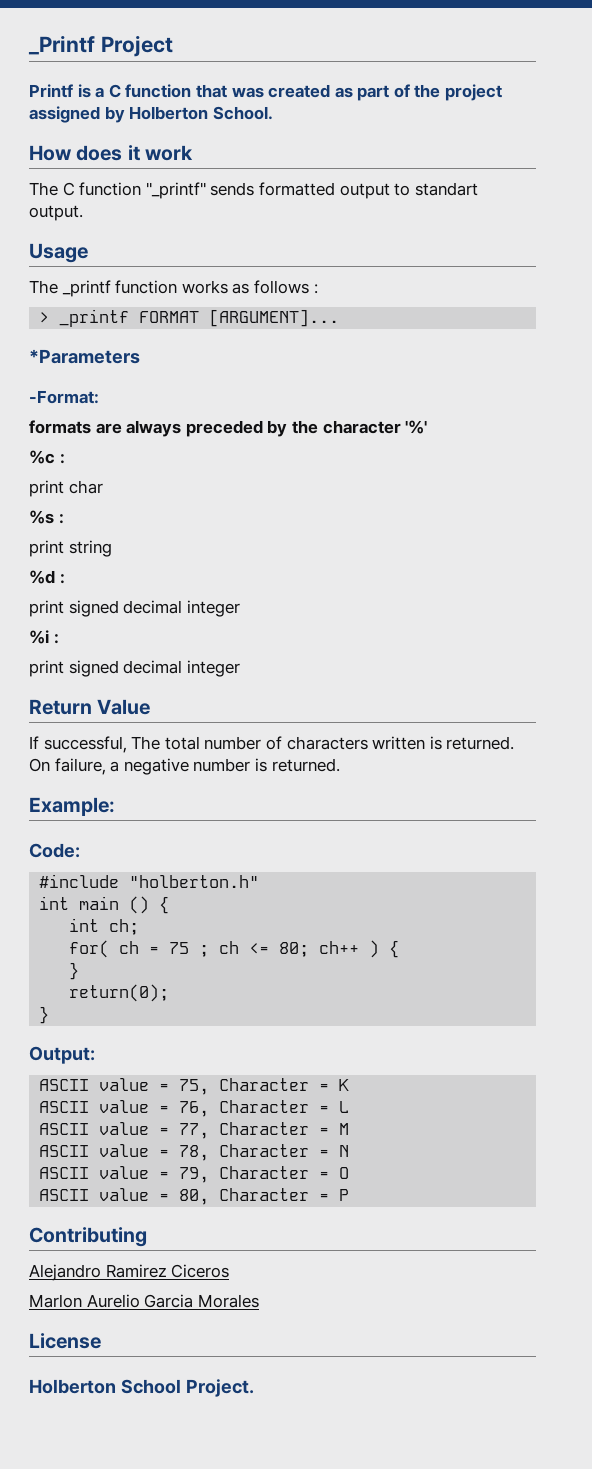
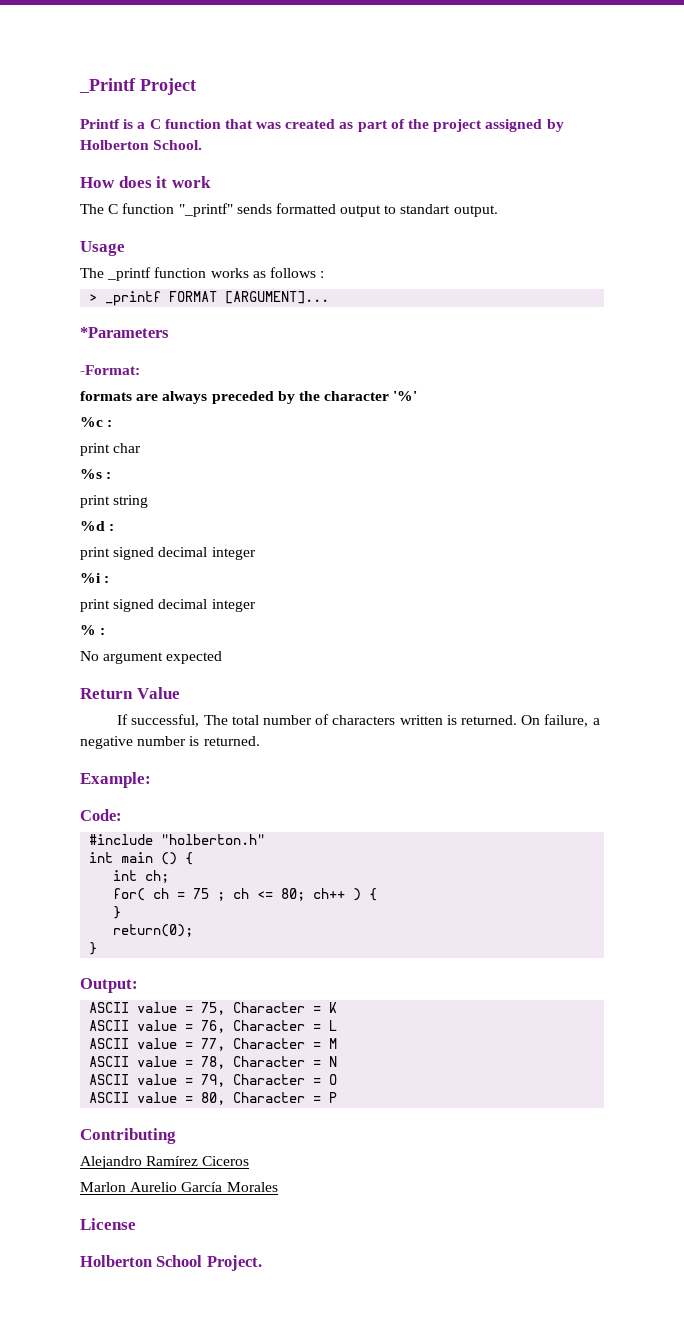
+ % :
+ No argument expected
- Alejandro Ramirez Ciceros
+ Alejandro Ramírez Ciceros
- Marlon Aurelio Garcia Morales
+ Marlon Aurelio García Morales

- ASSIGNMENT
Exclude every picture, then reproduce the remaining data character for character.

- TASK ANSWER
+ % :
+ No argument expected
- Alejandro Ramirez Ciceros
+ Alejandro Ramírez Ciceros
- Marlon Aurelio Garcia Morales
+ Marlon Aurelio García Morales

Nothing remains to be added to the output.